- Conference: Big Ten Conference
- Record: 13–11 (6–8 Big Ten)
- Head coach: John Powless;
- Home arena: UW Fieldhouse

= 1971–72 Wisconsin Badgers men's basketball team =

American college basketball season

The 1971–72 Wisconsin Badgers men's basketball team represented University of Wisconsin–Madison. The head coach was John Powless, coaching his fourth season with the Badgers. The team played their home games at the UW Fieldhouse in Madison, Wisconsin and was a member of the Big Ten Conference.

==Schedule==

| Date time, TV | Rank^{#} | Opponent^{#} | Result | Record | Site city, state |
Regular Season
| 12/01/1971* |  | Michigan Tech | W 107–74 | 1–0 | UW Fieldhouse Madison, WI |
| 12/04/1971* |  | at Tulane | L 70–72 | 1–1 | Devlin Fieldhouse New Orleans, LA |
| 12/06/1971* |  | at Loyola (LA) | W 67–66 | 2–1 | University Sports Complex New Orleans, LA |
| 12/08/1971* |  | DePauw | W 92–69 | 3–1 | UW Fieldhouse Madison, WI |
| 12/11/1971* |  | Northern Michigan | W 104–65 | 4–1 | UW Fieldhouse Madison, WI |
| 12/13/1971* |  | Florida Tech | W 90–58 | 5–1 | UW Fieldhouse Madison, WI |
| 12/18/1971* |  | Pittsburgh | W 80–63 | 6–1 | UW Fieldhouse Madison, WI |
| 12/27/1971* |  | vs.

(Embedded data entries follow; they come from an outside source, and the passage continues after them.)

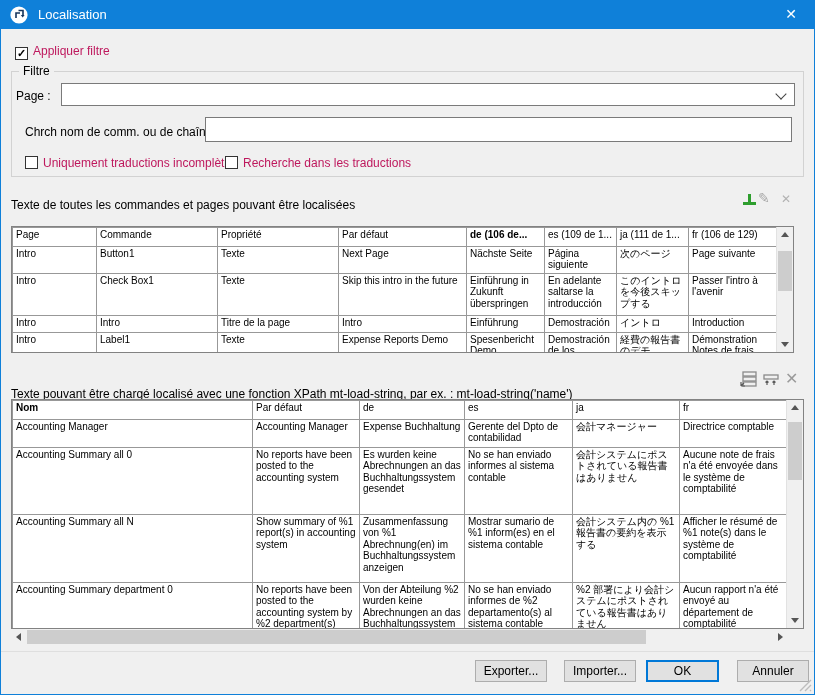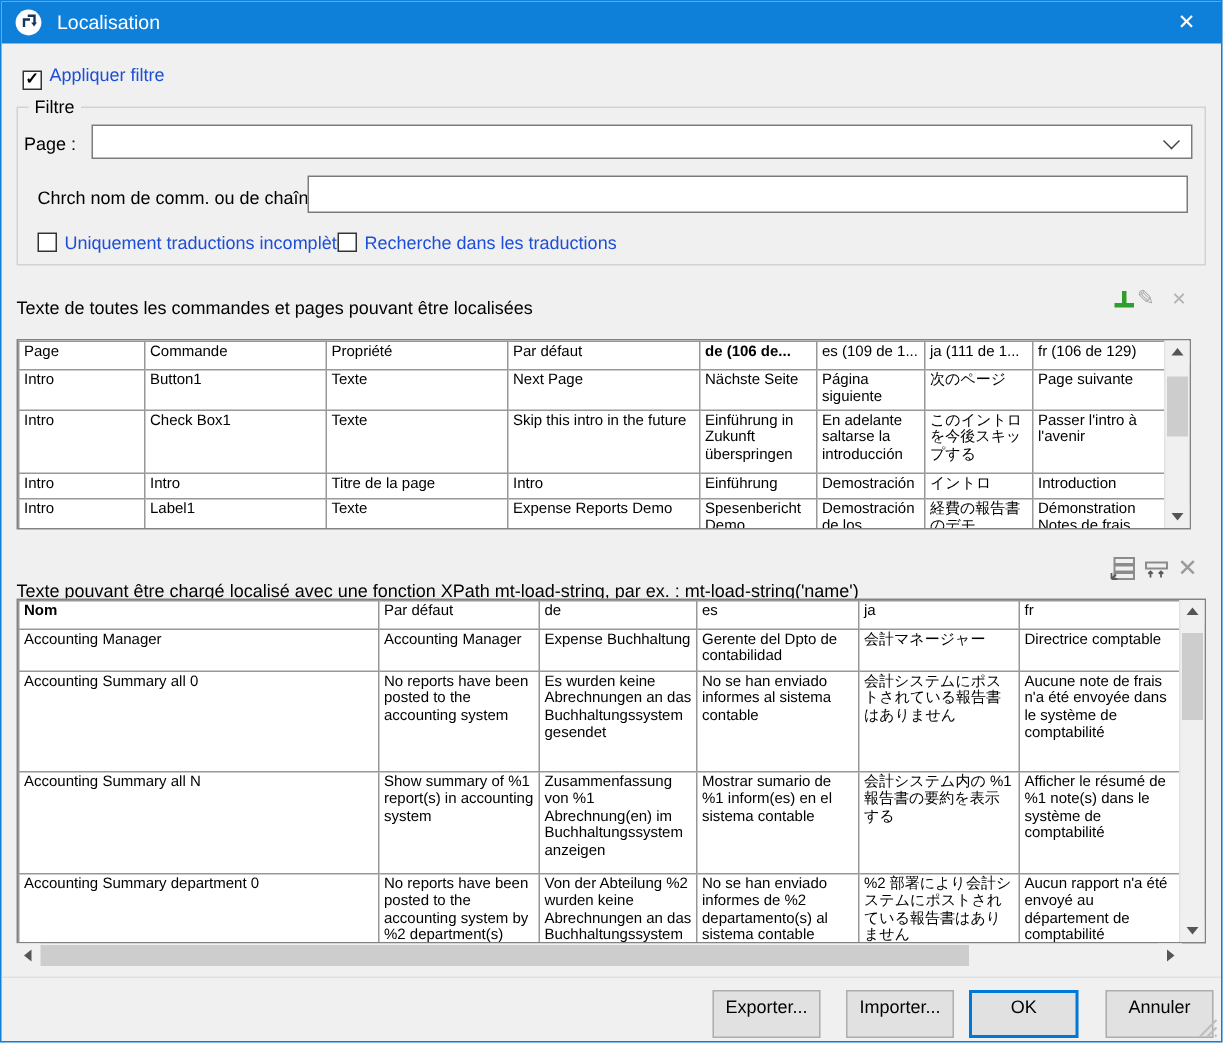--- a/index.html
+++ b/index.html
@@ -7,21 +7,21 @@
   .dialog{position:absolute;inset:0;background:#f0f0f0;border:1px solid #0f80d9;box-sizing:border-box;overflow:hidden;}
 
   
   .titlebar{position:absolute;left:0;top:0;right:0;height:28px;background:#0f80d9;}
   .title-icon{position:absolute;left:9px;top:5px;width:18px;height:18px;}
   .title-text{position:absolute;left:37px;top:6px;font-size:13px;color:#fff;}
   .close-btn{position:absolute;right:0;top:0;width:46px;height:28px;color:#fff;font-size:14px;text-align:center;line-height:27px;}
 
   
   .cb-box{display:inline-block;width:13px;height:13px;background:#fff;border:1px solid #333;box-sizing:border-box;font-size:11px;line-height:11px;text-align:center;vertical-align:-2px;color:#000;font-weight:bold;}
-  .cb-label{font-size:12px;color:#1d4ed8;margin-left:5px;}
+  .cb-label{font-size:12px;color:#be185d;margin-left:5px;}
   .apply-row{position:absolute;left:14px;top:40px;}
 
   
   .group{position:absolute;left:10px;top:70px;width:793px;height:106px;border:1px solid #d2d2d2;box-sizing:border-box;}
   .group-label{position:absolute;left:18px;top:63px;font-size:12px;background:#f0f0f0;padding:0 4px;}
   .lbl{position:absolute;font-size:12px;color:#000;}
   .combo{position:absolute;left:60px;top:82px;width:734px;height:23px;background:#fff;border:1px solid #7a7a7a;box-sizing:border-box;}
   .combo .chev{position:absolute;right:9px;top:6px;width:7px;height:7px;border-right:1px solid #444;border-bottom:1px solid #444;transform:rotate(45deg);}
   .tinput{position:absolute;left:204px;top:116px;width:587px;height:25px;background:#fff;border:1px solid #7a7a7a;box-sizing:border-box;font-size:12px;padding:3px 4px;}
 
@@ -44,21 +44,21 @@
   .sb-btn{position:absolute;width:16px;height:16px;background:#f0f0f0;}
   .tri-up{position:absolute;left:4px;top:5px;width:0;height:0;border-left:4px solid transparent;border-right:4px solid transparent;border-bottom:5px solid #555;}
   .tri-dn{position:absolute;left:4px;top:6px;width:0;height:0;border-left:4px solid transparent;border-right:4px solid transparent;border-top:5px solid #555;}
   .tri-lf{position:absolute;left:5px;top:4px;width:0;height:0;border-top:4px solid transparent;border-bottom:4px solid transparent;border-right:5px solid #555;}
   .tri-rt{position:absolute;left:6px;top:4px;width:0;height:0;border-top:4px solid transparent;border-bottom:4px solid transparent;border-left:5px solid #555;}
   .thumb-v{position:absolute;left:1px;width:14px;background:#cdcdcd;}
   .thumb-h{position:absolute;top:1px;height:14px;background:#cdcdcd;}
 
   
   .sep{position:absolute;left:0;top:650px;width:815px;height:1px;background:#dfdfdf;}
-  .btn{position:absolute;top:659px;height:32px;background:#e1e1e1;border:1px solid #adadad;box-sizing:border-box;font-size:12px;text-align:center;line-height:20px;color:#000;}
+  .btn{position:absolute;top:659px;height:22px;background:#e1e1e1;border:1px solid #adadad;box-sizing:border-box;font-size:12px;text-align:center;line-height:20px;color:#000;}
   .btn.default{border:2px solid #0078d7;line-height:18px;}
   .grip{position:absolute;right:2px;bottom:2px;width:13px;height:13px;}
 </style>
 </head>
 <body>
 
 <div class="dialog">
 
   <div class="titlebar">
     <svg class="title-icon" viewBox="0 0 18 18">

No. 20 Marshall Milwaukee Classic | L 83–85 | 6–2 | Milwaukee Arena Milwaukee, WI |
| 12/28/1971* |  | vs. Georgetown Milwaukee Classic | W 82–62 | 7–2 | Milwaukee Arena Milwaukee, WI |
| 1/03/1972* |  | at No. 2 Marquette | L 60–72 | 7–3 | Marquette Gymnasium Milwaukee, WI |
| 1/08/1972 |  | Iowa | W 81–80 | 8–3 (1–0) | UW Fieldhouse Madison, WI |
| 1/11/1972 |  | at Michigan State | L 76–83 | 8–4 (1–1) | Jenison Fieldhouse East Lansing, MI |
| 1/15/1972 |  | at No. 17 Indiana | W 66–64 ^{OT} | 9–4 (2–1) | Assembly Hall Bloomington, IN |
| 1/18/1972 |  | No. 17 Minnesota | L 59–65 | 9–5 (2–2) | UW Fieldhouse Madison, WI |
| 2/05/1972 |  | at No. 9 Ohio State | L 69–79 | 9–6 (2–3) | St. John Arena Columbus, OH |
| 2/12/1972 |  | Indiana | L 76–84 ^{OT} | 9–7 (2–4) | UW Fieldhouse Madison, WI |
| 2/15/1972 |  | at Purdue | W 84–65 | 10–7 (3–4) | Mackey Arena West Lafayette, IN |
| 2/19/1972 |  | at Minnesota | L 73–76 | 10–8 (3–5) | Williams Arena Minneapolis, MN |
| 2/22/1972 |  | Purdue | W 66–60 | 11–8 (4–5) | UW Fieldhouse Madison, WI |
| 2/26/1972 |  | at Illinois | L 86–91 | 11–9 (4–6) | Assembly Hall Champaign, IL |
| 2/29/1972 |  | Michigan State | W 101–74 | 12–9 (5–6) | UW Fieldhouse Madison, WI |
| 3/04/1972 |  | Northwestern | L 82–90 | 12–10 (5–7) | UW Fieldhouse Madison, WI |
| 3/07/1972 |  | at Michigan | L 70–93 | 12–11 (5–8) | Crisler Arena Ann Arbor, MI |
| 3/11/1972 |  | Illinois | W 97–84 | 13–11 (6–8) | UW Fieldhouse Madison, WI |
*Non-conference game. ^{#}Rankings from AP Poll. (#) Tournament seedings in parentheses.